Another factor is what researchers call reinforcement erosion — the idea that even positive routines can lose their emotional impact over time.
“That cup of coffee your partner brings you every morning might feel really special at first,” Weber says. “But eventually it can just feel like part of the routine.”
Her research suggests that novelty and intentional connection matter.
“When people say things are starting to feel stale, it usually means you need to bring in some novelty,” Weber says. “Can we find a new way to connect around something we already enjoy or find new interests together? And can we bring in more room for spending time together?”
Stress, communication, and why finances are so hard
Weber’s current research at UNCG builds upon earlier findings that show how different types of stress affect couples in different ways.
In a recent study of Black couples in the rural South, published in the Journal of Consulting and Clinical Psychology, Weber found that communication quality varied sharply depending on the topic.
“Communication about racial discrimination was rated higher in quality than communication about financial stress,” she says. “Communication quality about financial stress was rated the lowest.”
Couples are less likely to place blame for discrimination on one another, she says, because it’s driven by society. “Financial stress, on the other hand, is often tied up with blame, disagreement, and different values.”
Now, using a nationally representative sample of individuals in committed relationships recruited across the United States, Weber’s lab is examining how people communicate about a wide range of stressors, from work and health to parenting, finances, and public policy.
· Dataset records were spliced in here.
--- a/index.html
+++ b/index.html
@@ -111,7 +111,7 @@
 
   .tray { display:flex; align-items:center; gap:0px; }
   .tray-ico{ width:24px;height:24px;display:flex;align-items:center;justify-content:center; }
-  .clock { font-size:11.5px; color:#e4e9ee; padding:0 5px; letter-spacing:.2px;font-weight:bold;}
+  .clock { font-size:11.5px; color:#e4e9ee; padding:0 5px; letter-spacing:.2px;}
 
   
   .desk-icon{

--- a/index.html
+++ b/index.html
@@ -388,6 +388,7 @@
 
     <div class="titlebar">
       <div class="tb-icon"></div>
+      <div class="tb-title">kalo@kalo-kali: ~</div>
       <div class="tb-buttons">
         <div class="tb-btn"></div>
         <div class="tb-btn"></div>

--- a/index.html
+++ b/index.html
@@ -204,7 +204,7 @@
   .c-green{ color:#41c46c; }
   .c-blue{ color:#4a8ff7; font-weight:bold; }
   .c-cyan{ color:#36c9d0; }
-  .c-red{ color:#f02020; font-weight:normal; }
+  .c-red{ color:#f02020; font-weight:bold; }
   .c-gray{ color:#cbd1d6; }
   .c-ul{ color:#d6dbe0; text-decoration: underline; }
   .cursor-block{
Participants report not only how stressful these issues are, but also how united they feel as a couple, whether they believe the problem can be solved, and how often they talk or avoid talking about it.
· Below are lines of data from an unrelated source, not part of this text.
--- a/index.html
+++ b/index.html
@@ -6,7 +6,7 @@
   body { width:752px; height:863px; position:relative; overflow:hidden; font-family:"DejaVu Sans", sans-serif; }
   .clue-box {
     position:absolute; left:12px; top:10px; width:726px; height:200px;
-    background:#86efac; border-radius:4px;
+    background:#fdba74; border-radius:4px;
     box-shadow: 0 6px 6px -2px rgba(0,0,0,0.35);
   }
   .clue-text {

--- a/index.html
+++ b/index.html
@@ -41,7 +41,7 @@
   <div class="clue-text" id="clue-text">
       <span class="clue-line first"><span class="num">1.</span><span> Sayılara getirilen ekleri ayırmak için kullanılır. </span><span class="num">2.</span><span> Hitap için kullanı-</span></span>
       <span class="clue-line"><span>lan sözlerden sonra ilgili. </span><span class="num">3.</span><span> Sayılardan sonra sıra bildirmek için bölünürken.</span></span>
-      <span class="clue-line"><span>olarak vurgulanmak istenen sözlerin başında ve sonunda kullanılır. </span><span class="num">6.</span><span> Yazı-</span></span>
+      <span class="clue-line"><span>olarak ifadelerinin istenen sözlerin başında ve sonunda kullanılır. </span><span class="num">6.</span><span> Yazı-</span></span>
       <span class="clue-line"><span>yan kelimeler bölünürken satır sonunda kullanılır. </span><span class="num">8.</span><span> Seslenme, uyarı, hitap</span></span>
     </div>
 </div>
“We’re trying to identify what distinguishes couples who cope well together from those who struggle,” Weber says. “And what that tells us about how we can improve interventions.”
Communication and Coursework
If there’s one theme that runs through Weber’s research, teaching, and clinical work, it’s communication.
“Communication is usually the No. 1 thing couples starting couple therapy say they’re struggling with,” she says. “And research consistently shows it’s a strong predictor of relationship functioning.”
But she is quick to note that there’s no single “right” way to communicate.
“If you are able to address issues when they show up in a way where you both feel mutually respected and cared about, then that’s going to help you succeed long term,” she says.
That philosophy shapes her undergraduate course, “Interventions for Committed Relationships,” where students examine the science behind couples-therapy approaches while also grappling with real-world complexity.

One of the most surprising lessons for students, Weber says, is learning to move beyond black-and-white judgements.
“It’s easy to label people as ‘good’ or ‘bad,’” she says. “But when you look closely, you see how small decisions and unclear boundaries can snowball. Understanding that doesn’t excuse harm, but it helps us prevent it.”
A Valentine’s Day takeaway
Gestures of care don’t require money or elaborate planning, just attention.
“A kiss before work, a note on the mirror, bringing your partner a cup of coffee — those little reminders of care build resilience,” Weber says.
When conflict inevitably arises, those moments matter even more.
“They make it easier to endure the hard stuff,” she says. “They remind you that you’re on the same team.”
That, ultimately, is the message at the core of Weber’s work: relationships don’t eliminate stress, but they can make the world easier to navigate.
“I wish I could make stress disappear,” she says. “But what couples can do is learn how to face it together.”